En Allemagne, 2,9 millions de jeunes de moins de 35 ans sont sans qualification, un record

Le Monde | 26.05.2025

C’est un paradoxe étonnant : l’Allemagne, qui subit une importante pénurie de main-d’œuvre dans certains secteurs et un vieillissement rapide de sa population, laisse de plus en plus de jeunes sans qualification sur le marché. Selon le dernier rapport annuel sur la formation professionnelle, 2,86 millions de jeunes de moins de 35 ans sont actuellement sans formation professionnelle reconnue. Un chiffre en forte hausse depuis une décennie, qui soulève un déficit structurel : contrairement à sa réputation, le pays ne parvient plus à intégrer aussi facilement les jeunes sur son marché du travail.

L’Allemagne reste l’une des nations où le chômage des jeunes est le plus faible, avec 6,5 %, contre 17,6 % en France et 14,5 % dans la moyenne européenne. Le système de formation dit « dual », qui combine l’apprentissage en entreprise avec un enseignement théorique en école professionnelle (Berufsschule), est largement considéré comme efficace, grâce à une formation concrète adaptée aux besoins des entreprises. En 2023, environ 1,2 million de jeunes étaient engagés dans une formation en alternance en Allemagne.

Pourtant, ce système s’essouffle. Depuis 2015, le nombre de jeunes âgés de 20 à 34 ans sans formation professionnelle ni diplôme est passé de 1,9 million à près de 2,9 millions en 2024, soit 19 % d’une classe d’âge. Un million de ces jeunes n’étaient ni en emploi ni en formation. Et 1,9 million occupaient un emploi, en général limité à des activités précaires et à des tâches subalternes, avec un risque élevé de chômage et de pauvreté. Côté entreprises, 14 % des places d’apprentissage restaient non pourvues, en particulier dans les secteurs du bâtiment, de l’hôtellerie-restauration, ou de la santé.

Le phénomène, considéré comme très préoccupant par les autorités, a plusieurs causes. L’une d’elles, relevée par un rapport de l’agence pour l’emploi de mars 2025, est liée aux difficultés du système allemand à intégrer efficacement les jeunes d’origine étrangère, arrivés nombreux depuis 2015. La formation en langue est insuffisante. « Une des faiblesses du système scolaire est que l’éducation dépend fortement du niveau de formation des parents. Cela a des conséquences négatives pour de nombreux jeunes issus de l’immigration », déplore le rapport.

Les jeunes d’origine étrangère sont surreprésentés parmi les élèves qui quittent le système scolaire sans aucun diplôme.
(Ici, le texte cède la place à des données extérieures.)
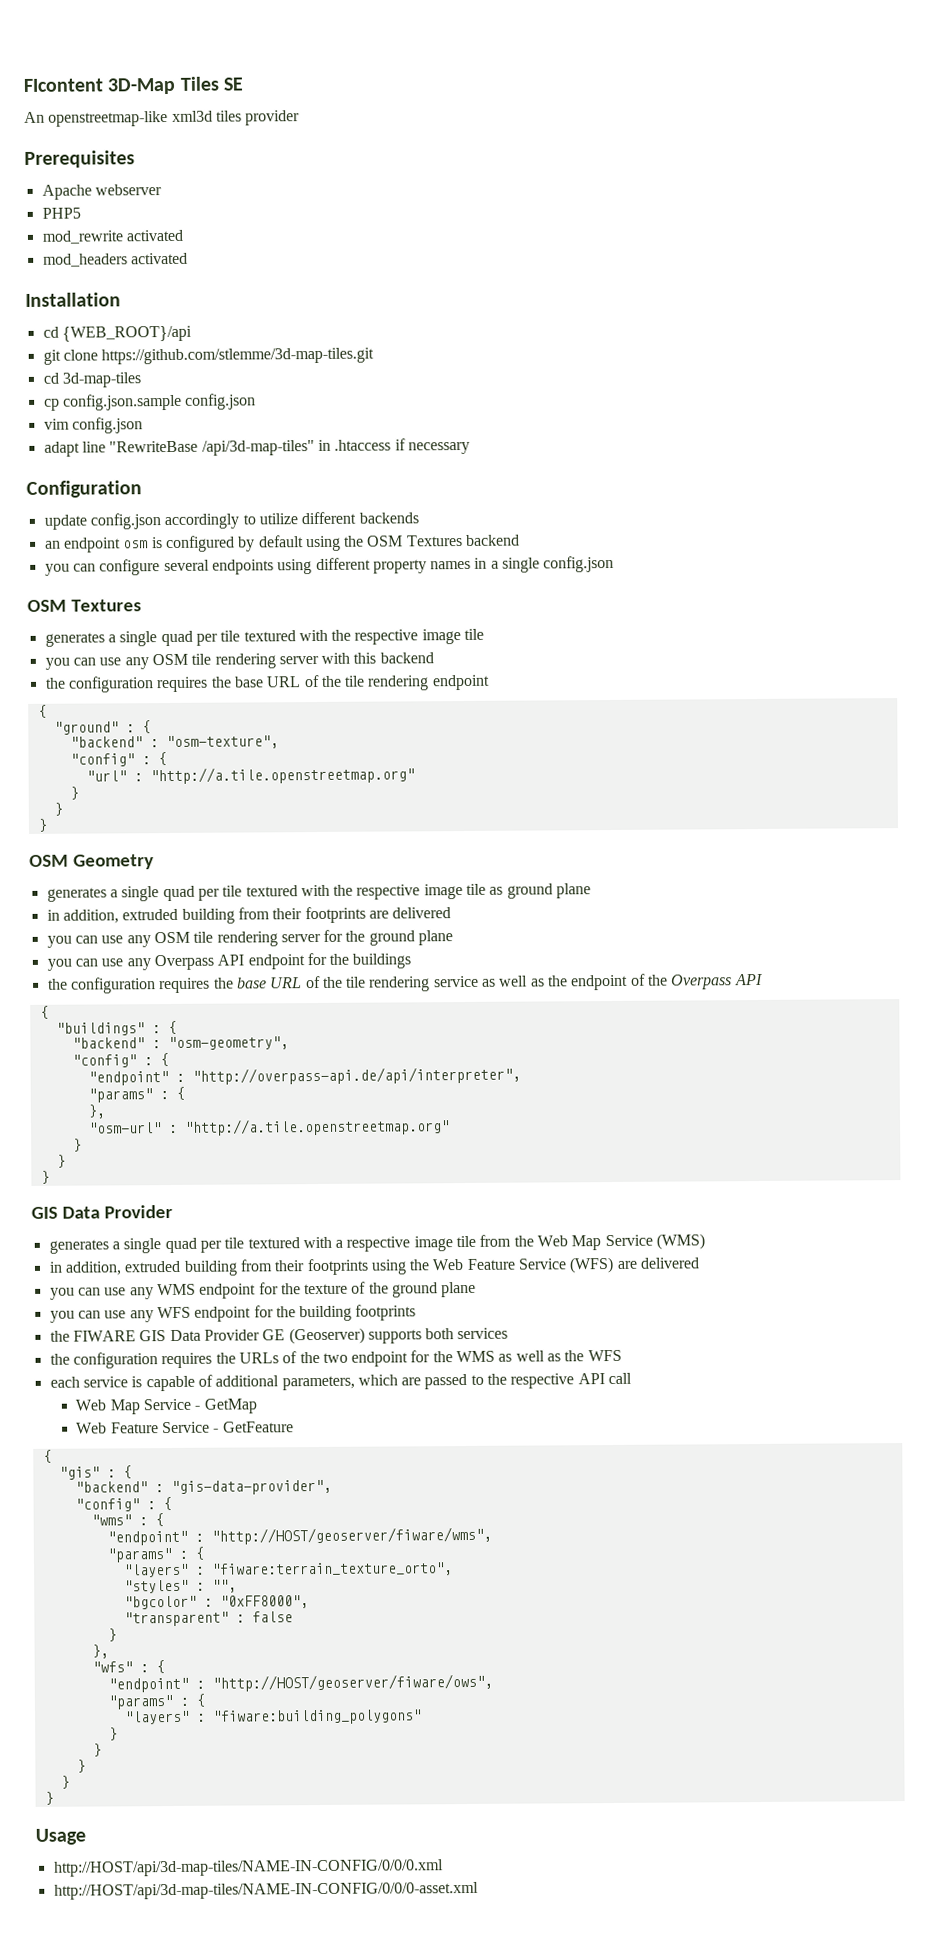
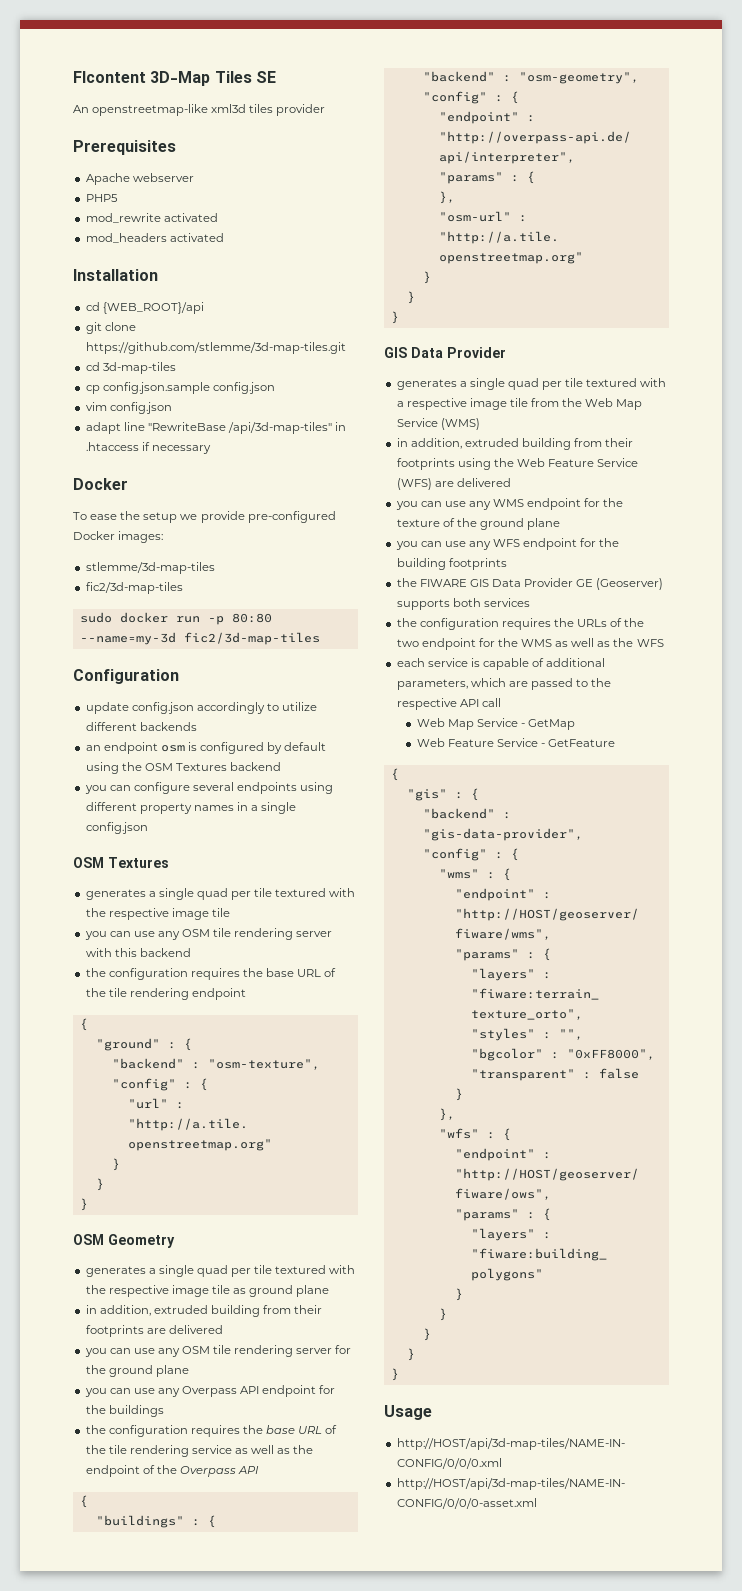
(470, 448) none -> [73,478,128,490] [73,511,336,523] [73,531,164,543] [85,562,215,574] [85,582,183,594] [79,612,272,625] [79,632,320,645] // Docker // To ease the setup we provide pre-configured Docker images: // stlemme/3d-map-tiles // fic2/3d-map-tiles // sudo docker run -p 80:80 --name=my-3d fic2/3d-map-tiles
Après quoi, leurs chances d’obtenir une place d’apprentissage sont très réduites. Pour prendre un apprenti, les entreprises attendent un certain niveau en allemand, en lecture et en mathématiques, sans quoi les candidats à l’apprentissage doivent effectuer des mesures d’adaptation avant d’envisager une formation. Beaucoup abandonnent à ce moment-là.
 
Une part du problème est administrative : l’Allemagne peine à reconnaître les formations acquises hors de ses frontières, en raison même de la spécificité de son système. Dans les villes, les livreurs de repas et de colis, ou les chauffeurs de taxi sont très souvent des étrangers aux compétences non reconnues. « Le processus de reconnaissance des compétences est très bureaucratique. Cela a pour conséquence que certains jeunes étrangers sont comptés comme non qualifiés ou travaillent au-dessous de leurs compétences réelles », explique Jan Krüger, directeur du département formation à la Confédération allemande des syndicats (DGB), qui a appelé, en janvier, à une grande offensive de formation pour les jeunes sans qualification.
 

La confédération reconnaît aussi une faiblesse de l’apprentissage : l’inadéquation grandissante entre les attentes des jeunes, quelle que soit leur origine, et les formations proposées. En témoigne le taux de rupture de contrats de formation, qui s’est élevé à 29,5 % en 2022, contre moins de 10 % en 2005. Les formations, parfois physiques, à l’extérieur, avec des horaires décalés, ou trop faiblement rémunérés, ne sont pas toujours attractives pour les jeunes, nombreux à abandonner avant la fin.

« Certains employeurs doivent faire un effort pour offrir aux jeunes une meilleure qualité dans l’apprentissage », poursuit M. Krüger. Pour certains, prendre un emploi non qualifié à court terme peut également se révéler plus rémunérateur. Un apprenti en première année de formation gagne en général 680 euros par mois, un travailleur non qualifié, payé au salaire minimum, peut gagner plus du double. Mais les emplois peu qualifiés ont en général une faible évolution de salaire. Beaucoup d’entre eux sont condamnés à disparaître.